---------- RECORDS TO PROCESS

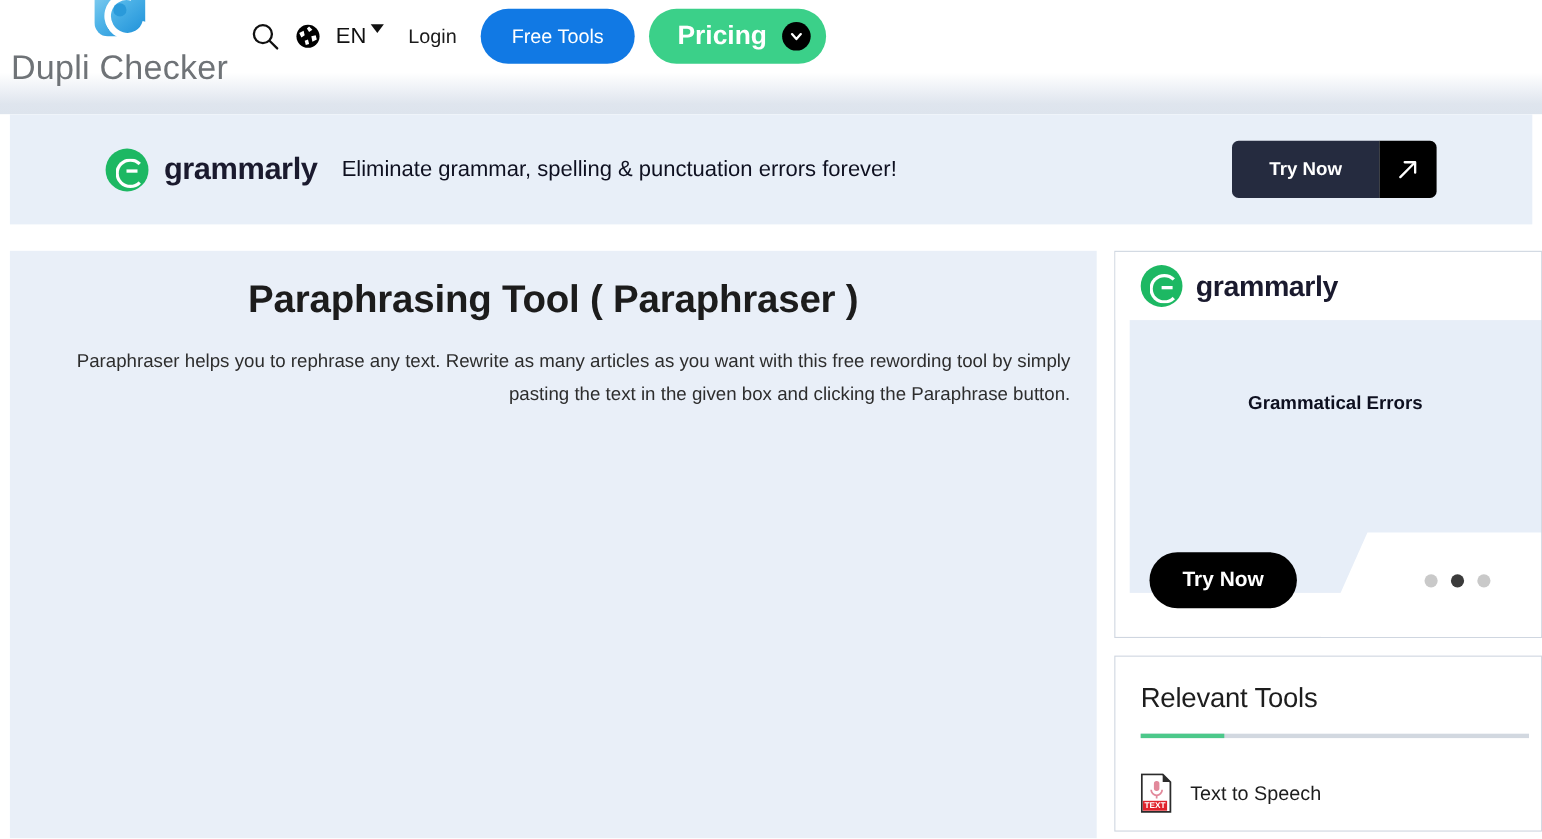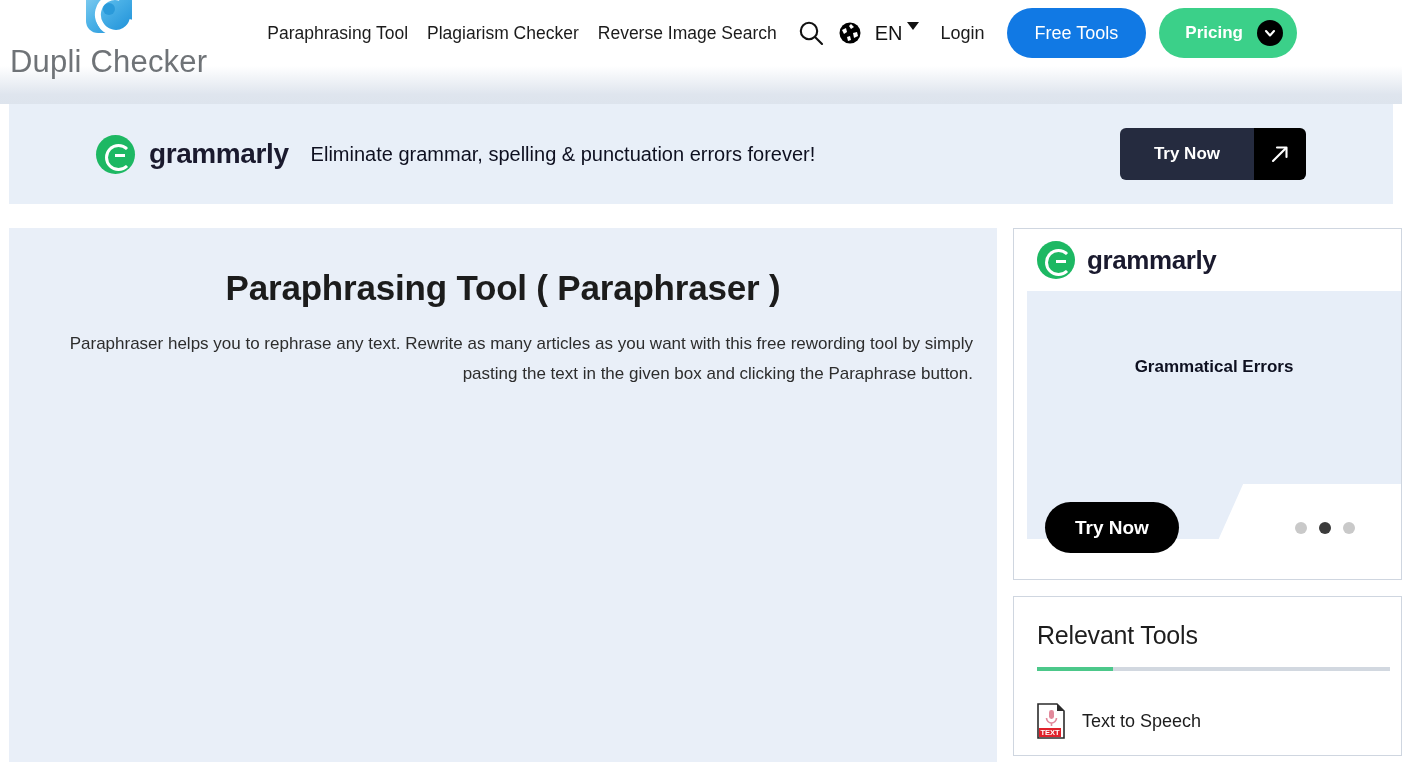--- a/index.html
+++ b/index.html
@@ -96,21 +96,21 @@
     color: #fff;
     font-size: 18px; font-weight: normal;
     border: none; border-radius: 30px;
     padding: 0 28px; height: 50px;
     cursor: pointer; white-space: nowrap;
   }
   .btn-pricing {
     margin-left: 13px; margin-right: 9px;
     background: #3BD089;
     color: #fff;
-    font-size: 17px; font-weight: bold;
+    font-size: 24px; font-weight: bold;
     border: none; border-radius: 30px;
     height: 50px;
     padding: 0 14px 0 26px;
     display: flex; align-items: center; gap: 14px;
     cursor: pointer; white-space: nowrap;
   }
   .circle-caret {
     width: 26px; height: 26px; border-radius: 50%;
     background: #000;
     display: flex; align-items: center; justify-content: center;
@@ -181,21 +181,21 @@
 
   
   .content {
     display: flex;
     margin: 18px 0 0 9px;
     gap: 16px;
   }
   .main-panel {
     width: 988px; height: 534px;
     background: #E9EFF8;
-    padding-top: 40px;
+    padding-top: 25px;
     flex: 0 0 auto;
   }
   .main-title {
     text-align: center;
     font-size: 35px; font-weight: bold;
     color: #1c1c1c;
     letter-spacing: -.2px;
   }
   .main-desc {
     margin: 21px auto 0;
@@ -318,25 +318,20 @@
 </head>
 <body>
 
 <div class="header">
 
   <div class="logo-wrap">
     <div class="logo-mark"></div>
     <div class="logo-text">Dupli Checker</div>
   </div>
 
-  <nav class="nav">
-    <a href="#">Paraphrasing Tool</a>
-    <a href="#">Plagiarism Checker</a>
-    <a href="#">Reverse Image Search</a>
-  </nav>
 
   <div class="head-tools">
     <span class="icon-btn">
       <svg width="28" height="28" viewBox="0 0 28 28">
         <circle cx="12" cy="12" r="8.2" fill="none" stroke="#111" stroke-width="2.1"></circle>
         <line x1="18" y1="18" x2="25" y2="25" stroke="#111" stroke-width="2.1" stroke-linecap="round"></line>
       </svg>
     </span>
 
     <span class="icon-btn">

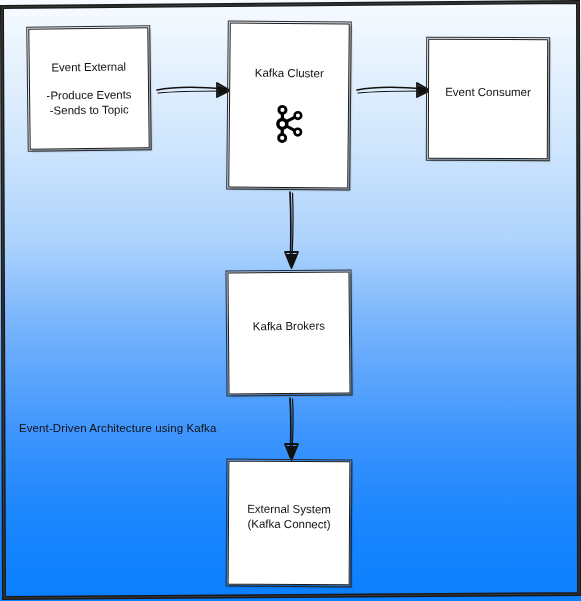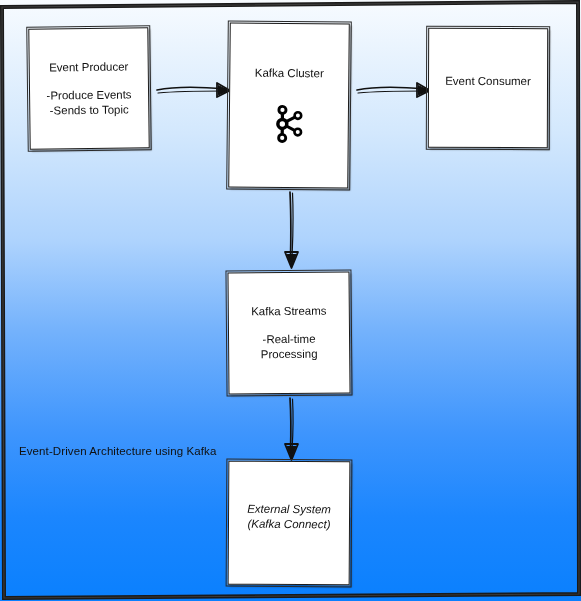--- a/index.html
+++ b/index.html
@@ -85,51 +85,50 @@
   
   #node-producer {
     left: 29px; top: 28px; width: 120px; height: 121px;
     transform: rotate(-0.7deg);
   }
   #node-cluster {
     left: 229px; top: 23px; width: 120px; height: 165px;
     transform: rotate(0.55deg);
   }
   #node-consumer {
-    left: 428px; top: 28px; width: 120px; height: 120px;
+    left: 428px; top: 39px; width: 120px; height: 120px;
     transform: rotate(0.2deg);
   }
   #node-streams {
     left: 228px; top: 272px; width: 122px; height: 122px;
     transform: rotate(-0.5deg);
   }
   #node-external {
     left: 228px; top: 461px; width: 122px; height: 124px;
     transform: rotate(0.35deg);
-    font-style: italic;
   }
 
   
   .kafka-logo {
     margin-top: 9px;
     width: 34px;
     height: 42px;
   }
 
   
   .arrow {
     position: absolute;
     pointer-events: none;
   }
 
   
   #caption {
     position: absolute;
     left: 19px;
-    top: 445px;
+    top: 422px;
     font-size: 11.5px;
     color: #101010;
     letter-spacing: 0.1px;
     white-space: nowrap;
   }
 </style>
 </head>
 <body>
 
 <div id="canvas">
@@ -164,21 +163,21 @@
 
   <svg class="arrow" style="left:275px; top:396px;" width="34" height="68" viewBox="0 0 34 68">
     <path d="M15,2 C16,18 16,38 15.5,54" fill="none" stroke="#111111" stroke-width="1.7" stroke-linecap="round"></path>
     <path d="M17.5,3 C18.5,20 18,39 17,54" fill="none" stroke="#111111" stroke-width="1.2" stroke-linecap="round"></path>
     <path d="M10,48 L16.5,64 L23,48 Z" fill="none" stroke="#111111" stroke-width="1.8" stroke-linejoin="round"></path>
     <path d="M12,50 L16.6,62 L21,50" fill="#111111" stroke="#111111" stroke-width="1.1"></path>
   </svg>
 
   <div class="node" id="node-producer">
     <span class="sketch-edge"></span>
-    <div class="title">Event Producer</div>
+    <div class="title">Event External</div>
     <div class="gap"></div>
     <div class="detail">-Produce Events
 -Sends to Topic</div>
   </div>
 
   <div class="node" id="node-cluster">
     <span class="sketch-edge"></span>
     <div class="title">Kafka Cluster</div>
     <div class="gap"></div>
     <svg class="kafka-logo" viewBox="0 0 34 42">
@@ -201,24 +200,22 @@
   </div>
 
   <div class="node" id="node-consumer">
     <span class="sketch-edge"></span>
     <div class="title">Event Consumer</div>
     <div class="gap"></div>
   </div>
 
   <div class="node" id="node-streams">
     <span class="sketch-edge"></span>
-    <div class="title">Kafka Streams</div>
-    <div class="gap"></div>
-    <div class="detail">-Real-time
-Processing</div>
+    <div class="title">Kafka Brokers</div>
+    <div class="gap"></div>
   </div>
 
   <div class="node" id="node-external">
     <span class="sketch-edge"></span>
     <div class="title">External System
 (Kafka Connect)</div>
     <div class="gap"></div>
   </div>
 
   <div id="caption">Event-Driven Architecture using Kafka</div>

--------------------
---------- RECORDS TO PROCESS

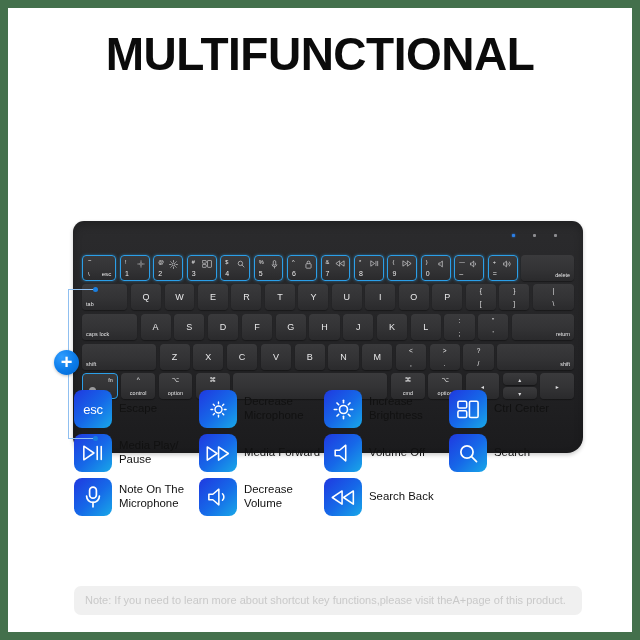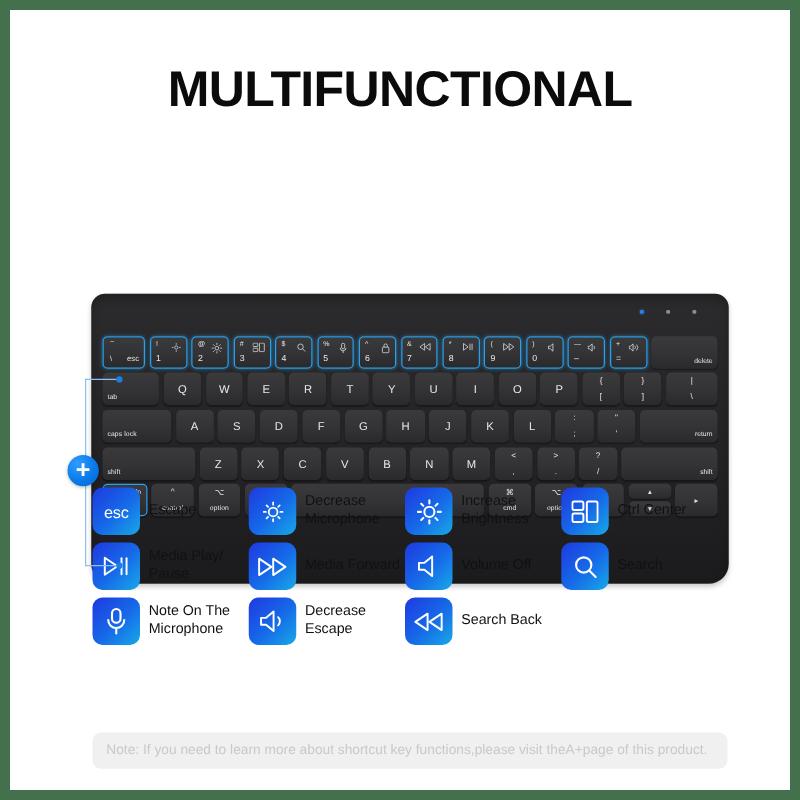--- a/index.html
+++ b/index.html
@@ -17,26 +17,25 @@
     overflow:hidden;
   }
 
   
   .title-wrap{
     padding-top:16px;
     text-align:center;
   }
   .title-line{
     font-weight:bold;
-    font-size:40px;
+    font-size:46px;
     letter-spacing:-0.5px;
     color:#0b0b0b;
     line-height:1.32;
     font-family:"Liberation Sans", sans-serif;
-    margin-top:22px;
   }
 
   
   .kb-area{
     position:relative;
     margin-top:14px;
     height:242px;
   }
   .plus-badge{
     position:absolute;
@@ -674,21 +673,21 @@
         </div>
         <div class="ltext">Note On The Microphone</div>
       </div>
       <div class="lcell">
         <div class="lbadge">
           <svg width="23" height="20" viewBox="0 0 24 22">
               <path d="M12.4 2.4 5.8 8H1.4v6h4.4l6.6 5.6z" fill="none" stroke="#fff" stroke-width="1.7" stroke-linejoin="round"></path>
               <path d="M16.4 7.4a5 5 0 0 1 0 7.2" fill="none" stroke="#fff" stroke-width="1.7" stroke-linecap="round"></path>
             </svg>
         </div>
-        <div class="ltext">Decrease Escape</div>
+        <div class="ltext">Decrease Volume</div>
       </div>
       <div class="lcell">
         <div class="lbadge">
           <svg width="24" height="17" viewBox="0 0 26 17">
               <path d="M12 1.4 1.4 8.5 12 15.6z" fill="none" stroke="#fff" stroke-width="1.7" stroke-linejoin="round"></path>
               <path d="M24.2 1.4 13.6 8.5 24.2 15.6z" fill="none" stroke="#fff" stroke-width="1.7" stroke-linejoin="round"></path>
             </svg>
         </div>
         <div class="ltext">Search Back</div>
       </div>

--------------------
---------- RECORDS TO PROCESS

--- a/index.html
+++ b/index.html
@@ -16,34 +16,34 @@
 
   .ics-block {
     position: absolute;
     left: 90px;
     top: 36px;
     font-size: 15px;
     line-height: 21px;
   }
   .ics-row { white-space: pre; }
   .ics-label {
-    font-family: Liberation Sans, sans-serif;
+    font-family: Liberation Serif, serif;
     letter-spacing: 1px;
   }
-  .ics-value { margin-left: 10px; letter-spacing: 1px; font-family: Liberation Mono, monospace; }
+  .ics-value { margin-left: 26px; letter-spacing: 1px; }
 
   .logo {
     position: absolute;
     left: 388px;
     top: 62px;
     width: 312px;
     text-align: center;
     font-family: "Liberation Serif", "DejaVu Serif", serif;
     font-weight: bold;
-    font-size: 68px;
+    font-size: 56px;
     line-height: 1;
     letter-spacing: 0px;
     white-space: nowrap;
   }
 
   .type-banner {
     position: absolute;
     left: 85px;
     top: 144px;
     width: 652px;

--------------------

Find the word "fill" in the records, and report each line that has it.

         <circle cx="12" cy="12" r="8.2" fill="none" stroke="#111" stroke-width="2.1"></circle>
     <path d="M15,2 C16,18 16,38 15.5,54" fill="none" stroke="#111111" stroke-width="1.7" stroke-linecap="round"></path>
     <path d="M17.5,3 C18.5,20 18,39 17,54" fill="none" stroke="#111111" stroke-width="1.2" stroke-linecap="round"></path>
     <path d="M10,48 L16.5,64 L23,48 Z" fill="none" stroke="#111111" stroke-width="1.8" stroke-linejoin="round"></path>
     <path d="M12,50 L16.6,62 L21,50" fill="#111111" stroke="#111111" stroke-width="1.1"></path>
               <path d="M12.4 2.4 5.8 8H1.4v6h4.4l6.6 5.6z" fill="none" stroke="#fff" stroke-width="1.7" stroke-linejoin="round"></path>
               <path d="M16.4 7.4a5 5 0 0 1 0 7.2" fill="none" stroke="#fff" stroke-width="1.7" stroke-linecap="round"></path>
               <path d="M12 1.4 1.4 8.5 12 15.6z" fill="none" stroke="#fff" stroke-width="1.7" stroke-linejoin="round"></path>
               <path d="M24.2 1.4 13.6 8.5 24.2 15.6z" fill="none" stroke="#fff" stroke-width="1.7" stroke-linejoin="round"></path>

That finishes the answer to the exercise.